Listen to these words from the inspired pen of Ellen White:
“Although in our churches, that claim to believe advanced truth, there are those who are faulty and erring, as tares among the wheat, God is long-suffering and patient…. He does not destroy those who are long in learning the lesson He would teach them…. There is to be no spasmodic, zealous, hasty action taken by church members in cutting off those they may think defective in character.”*
♦The risk is too high because the church herself is harmed by people probing, even delicately, into the lives and opinions of other people. And the damage can spread quickly; the climate can become such that even good people are made to feel insecure in their own spiritual home. The climate of the church becomes unpleasant and unwelcoming, instead of a place where people feel warm and wanted, safe and secure, accepted and free.

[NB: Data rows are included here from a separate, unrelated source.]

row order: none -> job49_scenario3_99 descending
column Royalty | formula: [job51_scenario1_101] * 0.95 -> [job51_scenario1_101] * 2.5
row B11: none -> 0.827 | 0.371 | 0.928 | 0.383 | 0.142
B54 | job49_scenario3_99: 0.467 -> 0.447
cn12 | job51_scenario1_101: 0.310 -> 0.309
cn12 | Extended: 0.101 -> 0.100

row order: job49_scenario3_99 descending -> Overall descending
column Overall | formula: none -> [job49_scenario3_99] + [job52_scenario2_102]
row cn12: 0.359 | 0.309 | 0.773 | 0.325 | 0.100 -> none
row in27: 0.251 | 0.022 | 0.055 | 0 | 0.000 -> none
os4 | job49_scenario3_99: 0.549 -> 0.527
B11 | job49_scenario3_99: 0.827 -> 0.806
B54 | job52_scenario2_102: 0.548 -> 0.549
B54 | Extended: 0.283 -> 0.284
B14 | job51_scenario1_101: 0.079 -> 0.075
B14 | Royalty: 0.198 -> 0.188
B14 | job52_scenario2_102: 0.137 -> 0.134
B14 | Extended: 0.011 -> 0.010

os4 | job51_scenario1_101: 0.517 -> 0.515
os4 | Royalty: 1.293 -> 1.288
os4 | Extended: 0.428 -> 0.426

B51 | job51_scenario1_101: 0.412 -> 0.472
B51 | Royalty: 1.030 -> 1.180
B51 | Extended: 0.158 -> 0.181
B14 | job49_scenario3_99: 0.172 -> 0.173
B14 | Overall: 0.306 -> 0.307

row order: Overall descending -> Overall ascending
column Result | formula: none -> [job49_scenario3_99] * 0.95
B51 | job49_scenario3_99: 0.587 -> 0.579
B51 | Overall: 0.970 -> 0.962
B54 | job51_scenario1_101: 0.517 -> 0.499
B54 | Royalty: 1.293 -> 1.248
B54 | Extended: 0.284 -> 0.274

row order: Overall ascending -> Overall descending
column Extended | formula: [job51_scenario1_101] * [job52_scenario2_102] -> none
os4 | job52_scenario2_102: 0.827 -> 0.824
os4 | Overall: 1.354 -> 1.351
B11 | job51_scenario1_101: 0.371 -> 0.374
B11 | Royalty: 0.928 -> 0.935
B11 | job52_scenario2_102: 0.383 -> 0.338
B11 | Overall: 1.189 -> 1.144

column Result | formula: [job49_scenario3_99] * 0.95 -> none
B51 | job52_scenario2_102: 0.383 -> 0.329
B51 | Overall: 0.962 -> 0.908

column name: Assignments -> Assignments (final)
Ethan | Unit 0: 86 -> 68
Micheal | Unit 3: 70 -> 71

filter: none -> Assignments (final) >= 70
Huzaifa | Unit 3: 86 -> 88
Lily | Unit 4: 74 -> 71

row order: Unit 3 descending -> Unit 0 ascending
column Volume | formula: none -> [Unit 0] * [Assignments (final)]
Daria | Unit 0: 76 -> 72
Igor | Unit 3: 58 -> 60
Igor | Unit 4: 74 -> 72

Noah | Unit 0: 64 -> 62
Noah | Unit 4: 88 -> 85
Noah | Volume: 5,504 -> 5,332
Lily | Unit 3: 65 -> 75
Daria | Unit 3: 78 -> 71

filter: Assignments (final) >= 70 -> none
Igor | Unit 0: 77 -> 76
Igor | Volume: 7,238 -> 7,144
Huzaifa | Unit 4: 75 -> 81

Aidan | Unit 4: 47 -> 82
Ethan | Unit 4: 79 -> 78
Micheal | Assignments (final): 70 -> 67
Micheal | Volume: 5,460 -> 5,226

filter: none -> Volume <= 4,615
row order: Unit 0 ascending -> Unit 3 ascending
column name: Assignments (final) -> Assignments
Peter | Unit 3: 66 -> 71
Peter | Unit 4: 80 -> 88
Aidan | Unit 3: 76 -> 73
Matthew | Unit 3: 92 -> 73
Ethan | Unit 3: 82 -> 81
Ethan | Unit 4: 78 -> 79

♦Weeding in the garden is too risky because I, the investigator, am myself harmed by these activities. My misguided mission alters my own character and my personality becomes unattractive. I’m reminded of the words of one of my former teachers, speaking to someone who was somewhat self-congratulatory of his own accomplishments and critical of others: “So you are perfect, but do you have to be hostile about it?”
Our congregations are meant to be places of healing and renewal. They must be attractive places for unbelievers to be drawn to. And they must be places where the believer feels at home: valued and accepted. They aren’t meant to be battlefields, but cities of refuge. Can that be said of the church in which you and I worship? What kind of a spiritual climate are we creating? If your church is not the most appealing and attractive spiritual fellowship in your community, what are you going to do to change that?
Our churches are not exclusive clubs for those who are good enough or worthy. God is constantly justifying sinners; they are meant to be received warmly in our churches, for that is their rightful home. I will be frank with you: I would hate to spend my time surrounded only by people who think they had everything worked out just right. They become arrogant, clinical, and judgmental of those who still have growing to do. Christ accepted us all “while we were yet sinners” (Rom. 5:8, KJV). Acceptance is the breath of humanity. Where acceptance is denied our breathing falters. The air becomes thin and life itself becomes unbearable!
It is within our reach to create and shape the spiritual environment of our communities for the future. My appeal is that we create a good home, a warm family in which people can communicate, understand each other, respect each other’s space, and acknowledge that the Lord is ever at work making something better of that which, in our opinion, may be flawed.
* Ellen G. White, Testimonies to Ministers, pp. 45, 46.
Jan Paulsen is president of the worldwide Seventh-day Adventist Church.